Work order
An exact copy of all the data below is needed, without its pictures.

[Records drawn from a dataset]
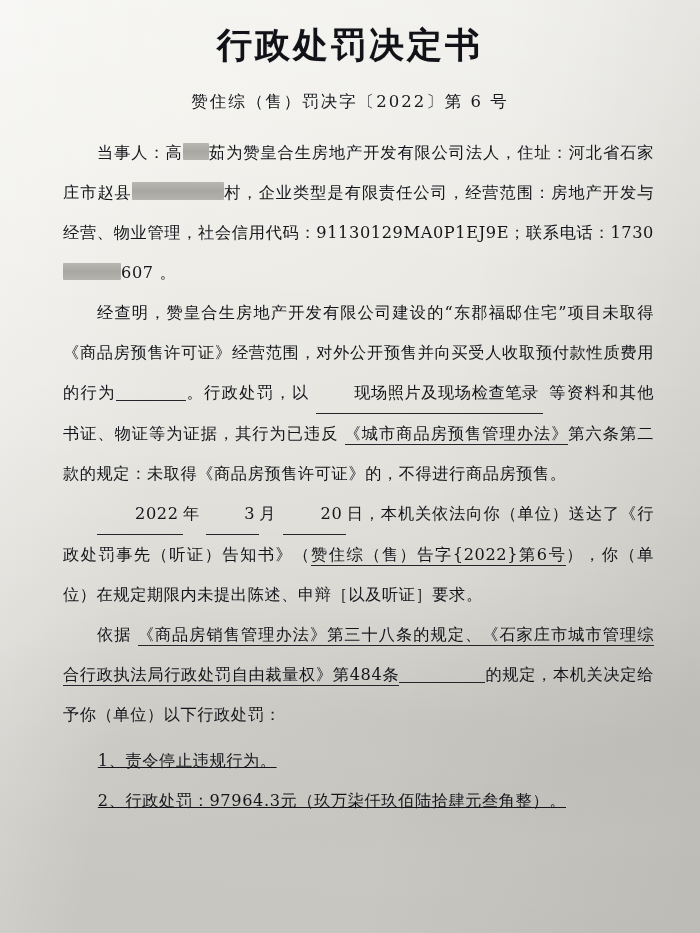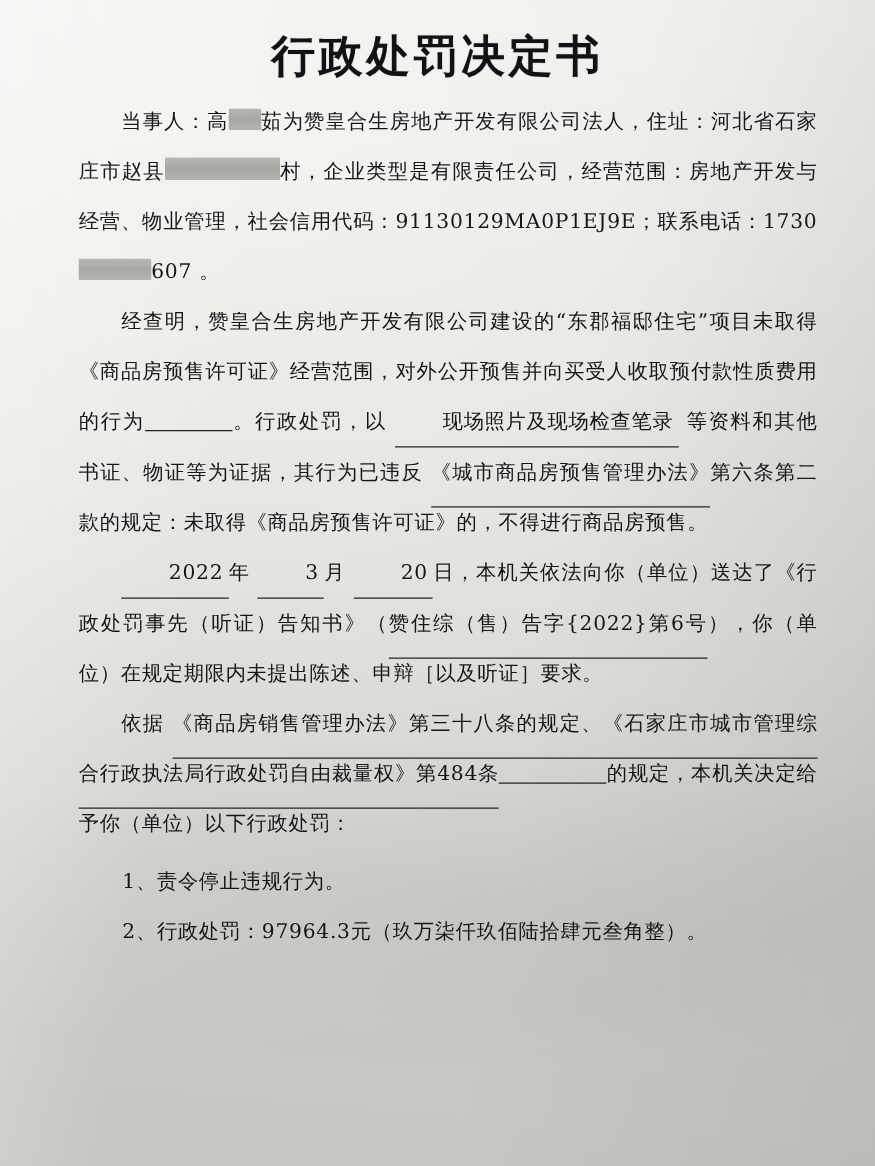"赞住综（售）罚决字〔2022〕第 6 号" div.doc-number { html: none -> <div>赞住综（售）罚决字〔2022〕第 6 号</div> }
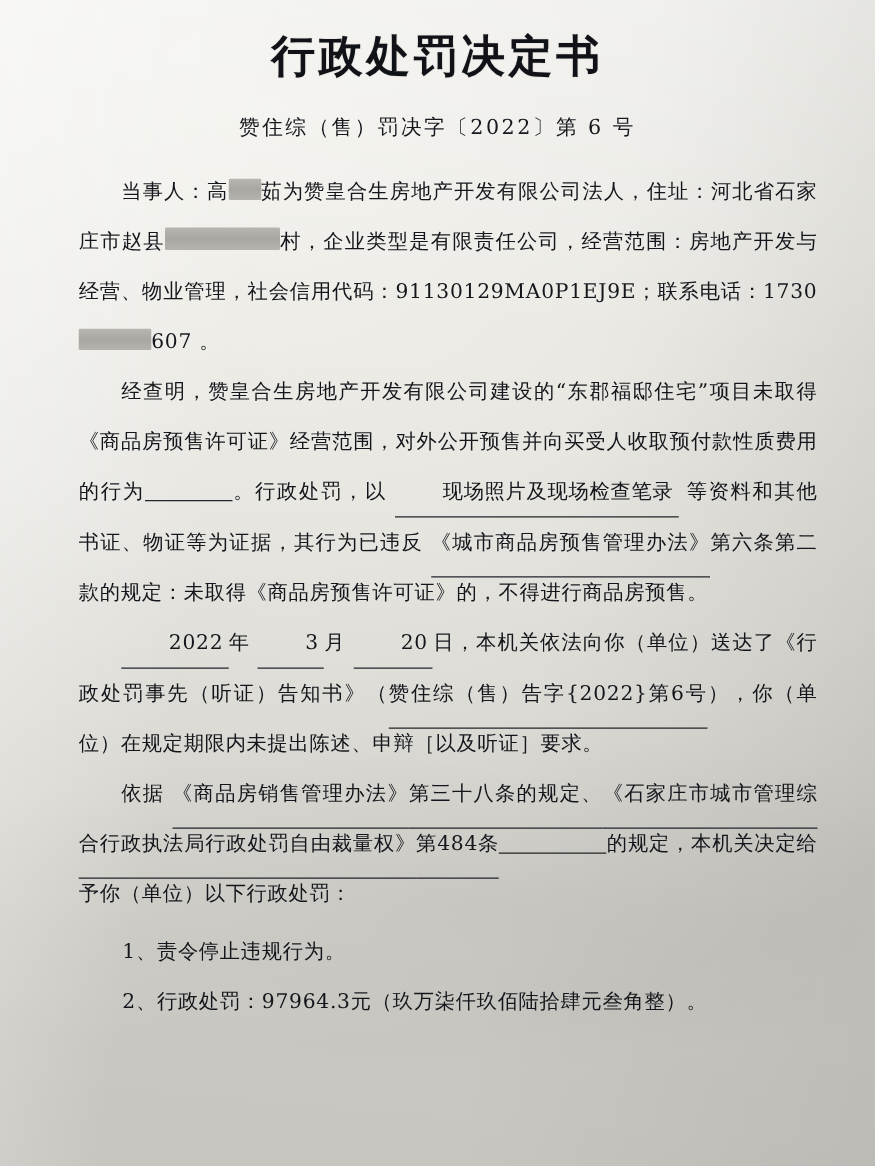"《城市商品房预售管理办法》" .u { padding-bottom: 18px -> 1px }
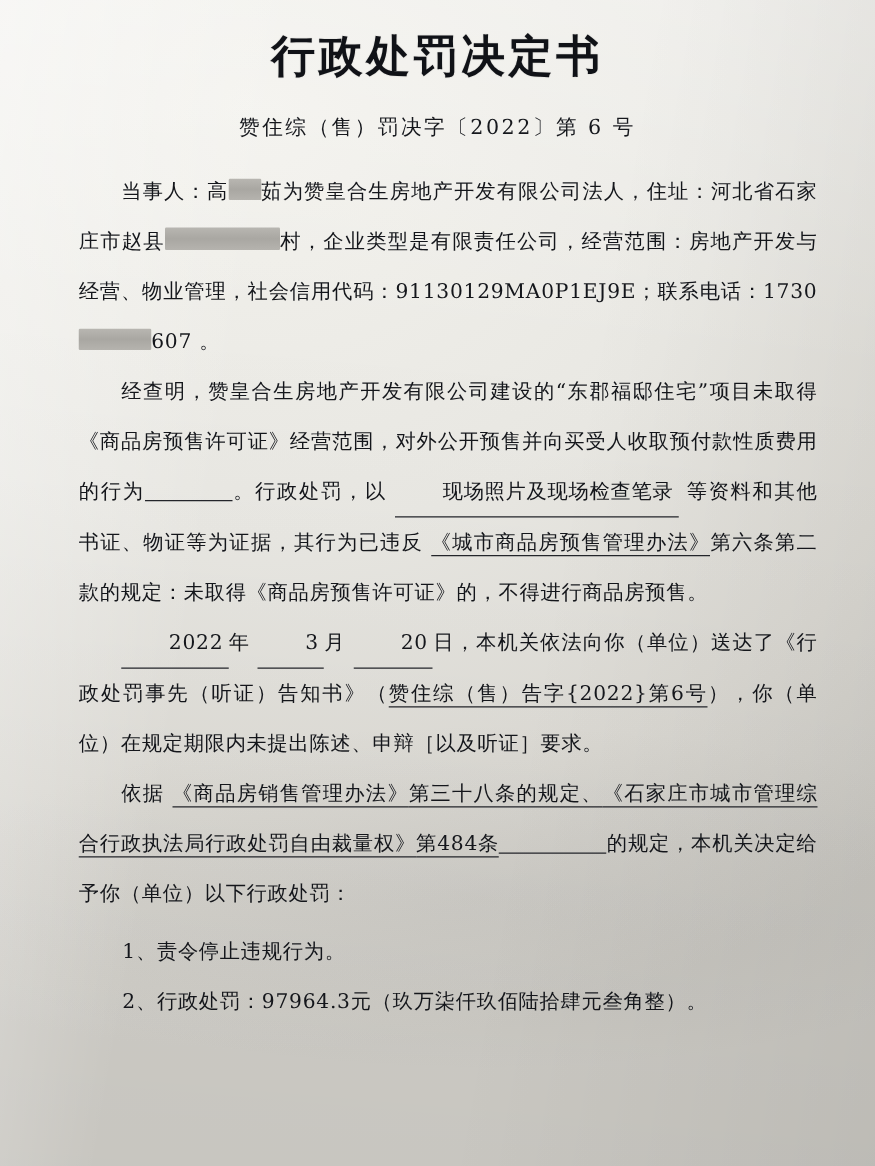"1、责令停止违规行为。" .list-item { text-decoration: none -> underline }
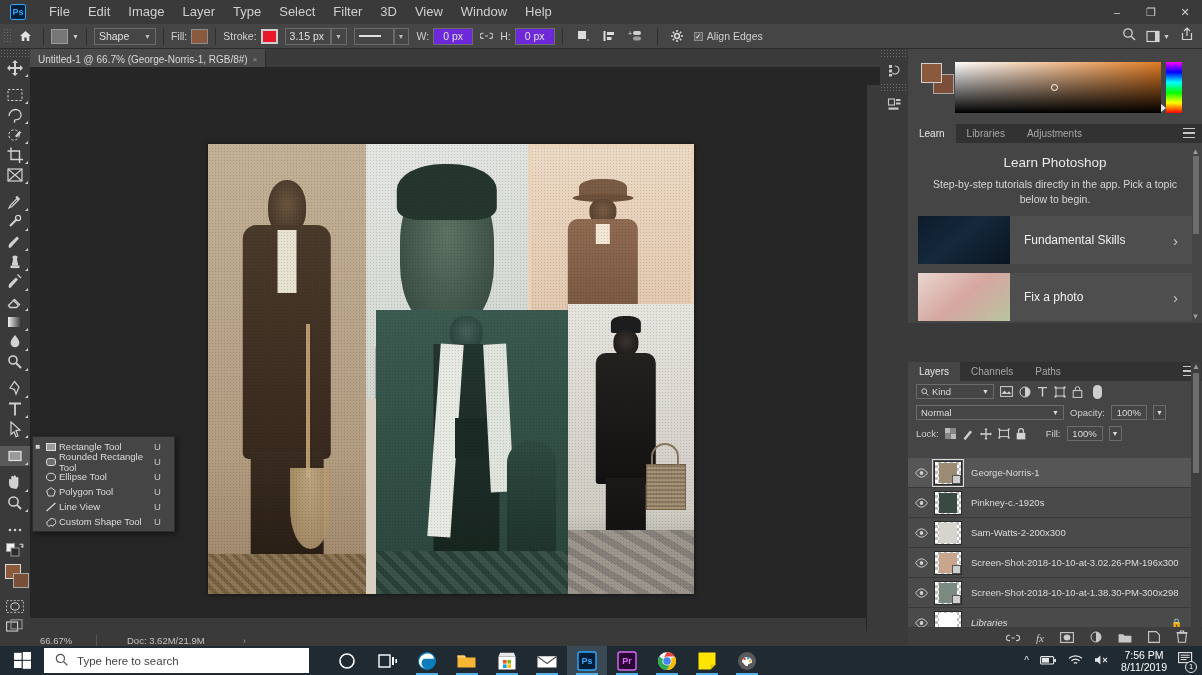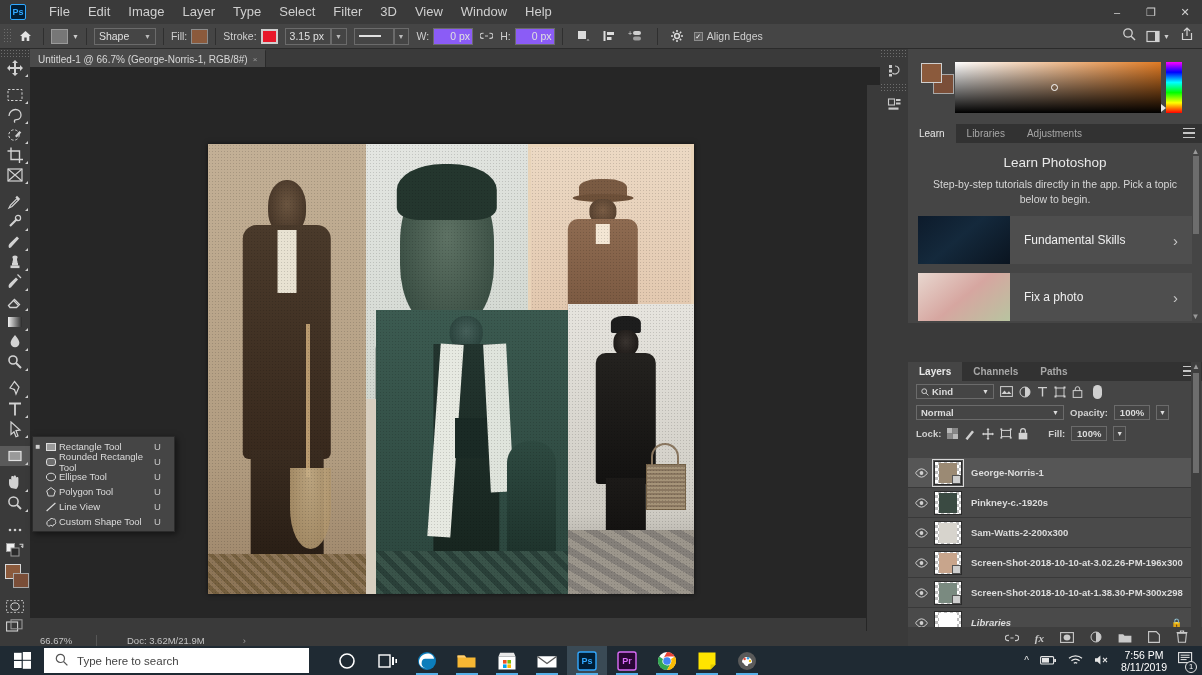"0 px" .tinput { background: #8b5cf6 -> #6d28d9; padding-left: 16px -> 9px }
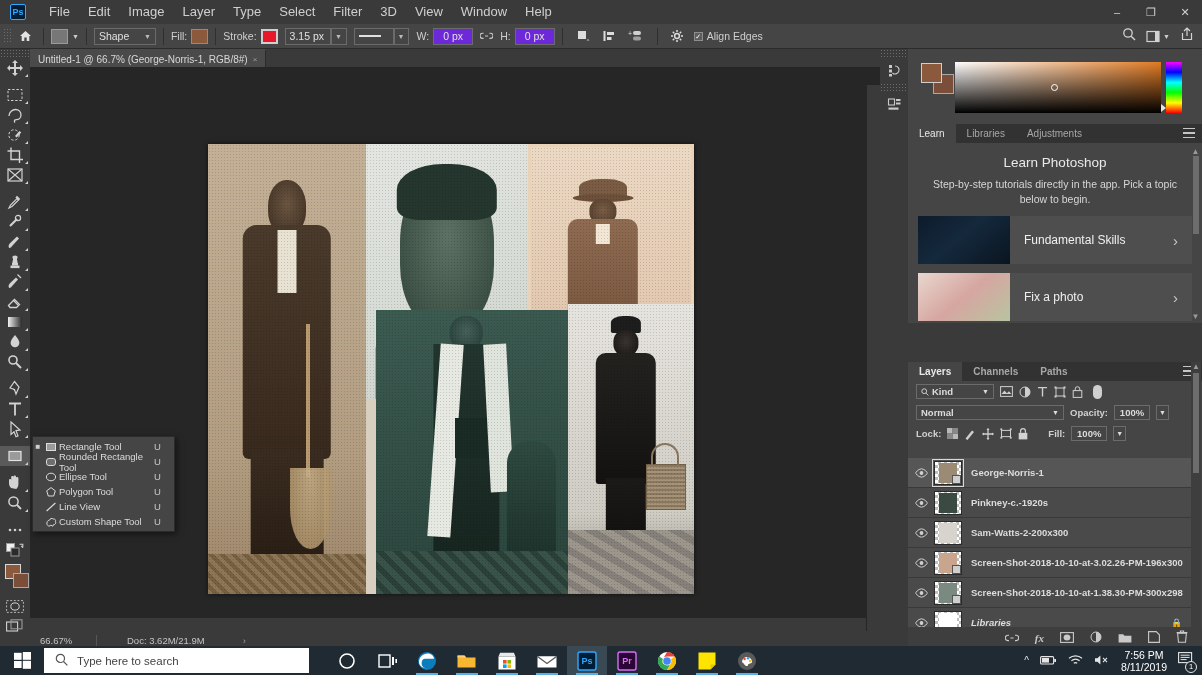"Layers" .layerspanel { font-weight: bold -> none }
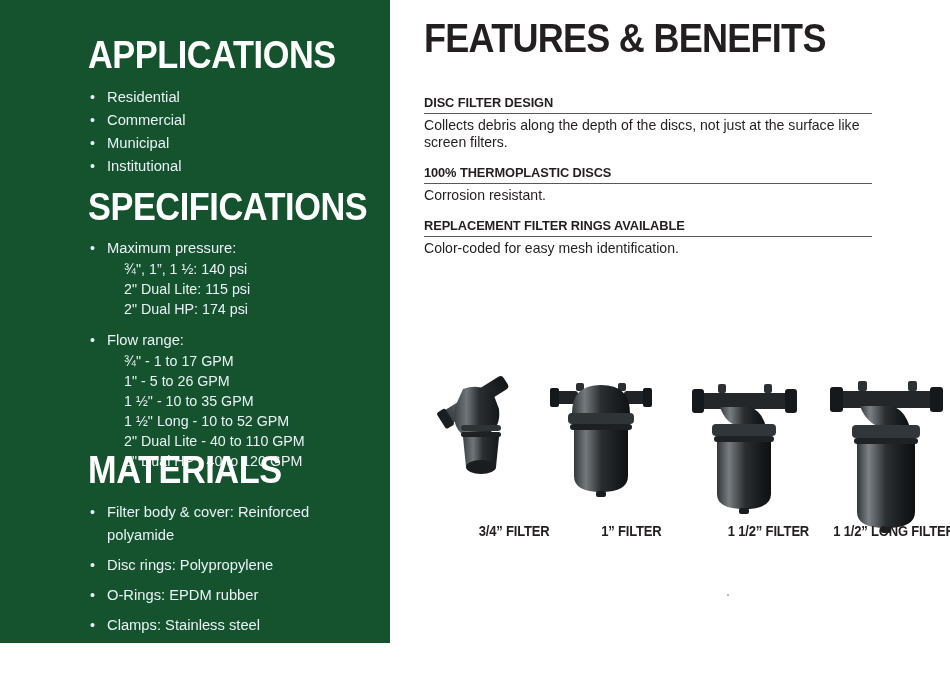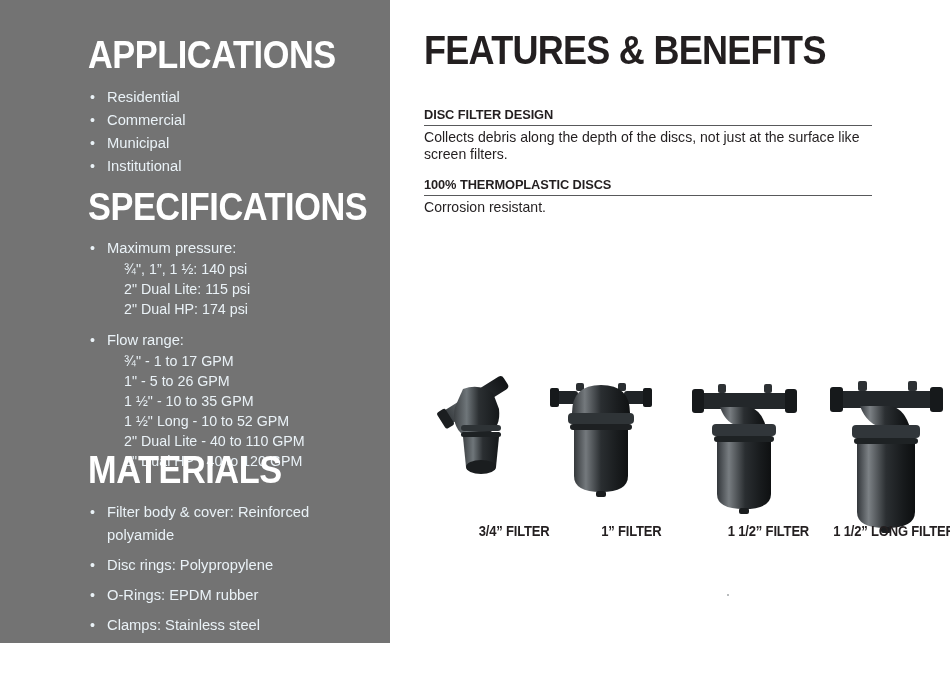"APPLICATIONS" #blue-panel { background: #737373 -> #14532d }
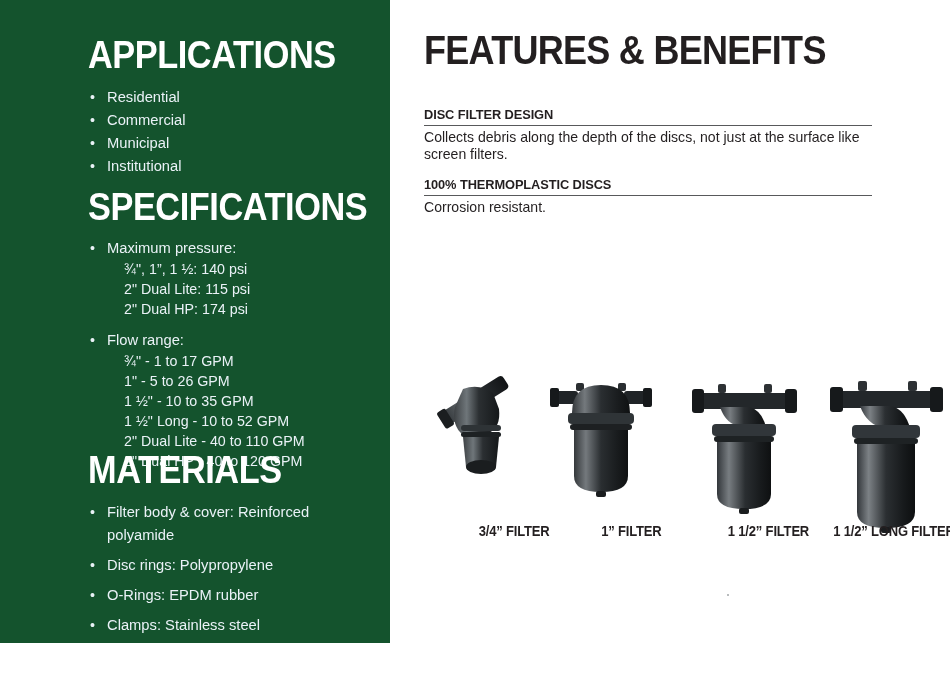"FEATURES & BENEFITS" #features-section { top: 28px -> 16px }
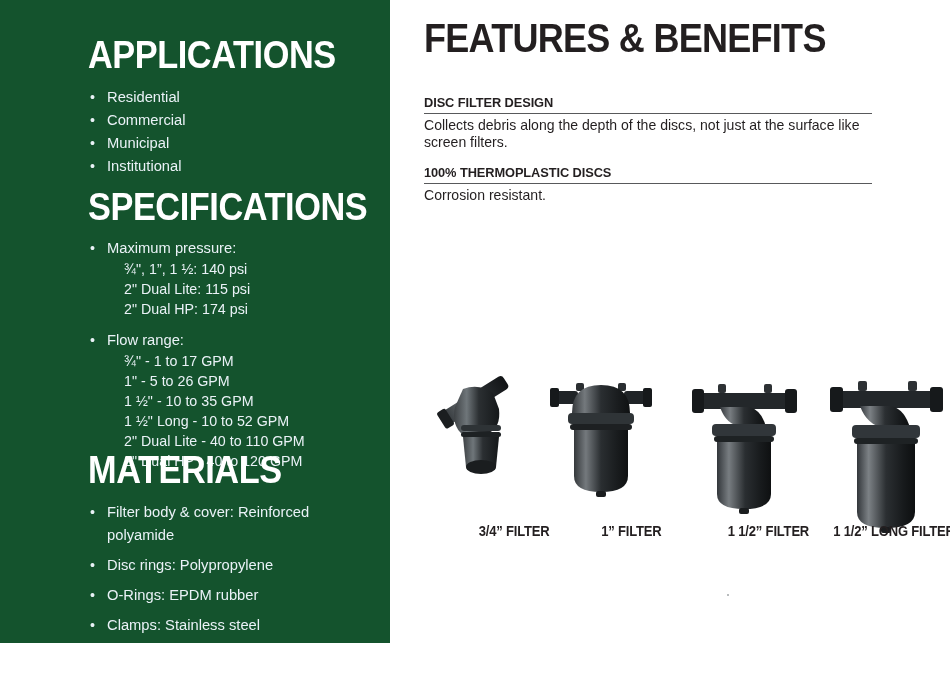"REPLACEMENT FILTER RINGS AVAILABLE" div.feature-block { html: none -> <div> <div>REPLACEMENT FILTER RINGS AVAILABLE</div> <div></div> <div>Color-coded for easy mesh identification.</div> </div> }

Solution to this problem
"赞住综（售）罚决字〔2022〕第 6 号" div.doc-number { html: none -> <div>赞住综（售）罚决字〔2022〕第 6 号</div> }
"《城市商品房预售管理办法》" .u { padding-bottom: 18px -> 1px }
"1、责令停止违规行为。" .list-item { text-decoration: none -> underline }
"0 px" .tinput { background: #8b5cf6 -> #6d28d9; padding-left: 16px -> 9px }
"Layers" .layerspanel { font-weight: bold -> none }
"APPLICATIONS" #blue-panel { background: #737373 -> #14532d }
"FEATURES & BENEFITS" #features-section { top: 28px -> 16px }
"REPLACEMENT FILTER RINGS AVAILABLE" div.feature-block { html: none -> <div> <div>REPLACEMENT FILTER RINGS AVAILABLE</div> <div></div> <div>Color-coded for easy mesh identification.</div> </div> }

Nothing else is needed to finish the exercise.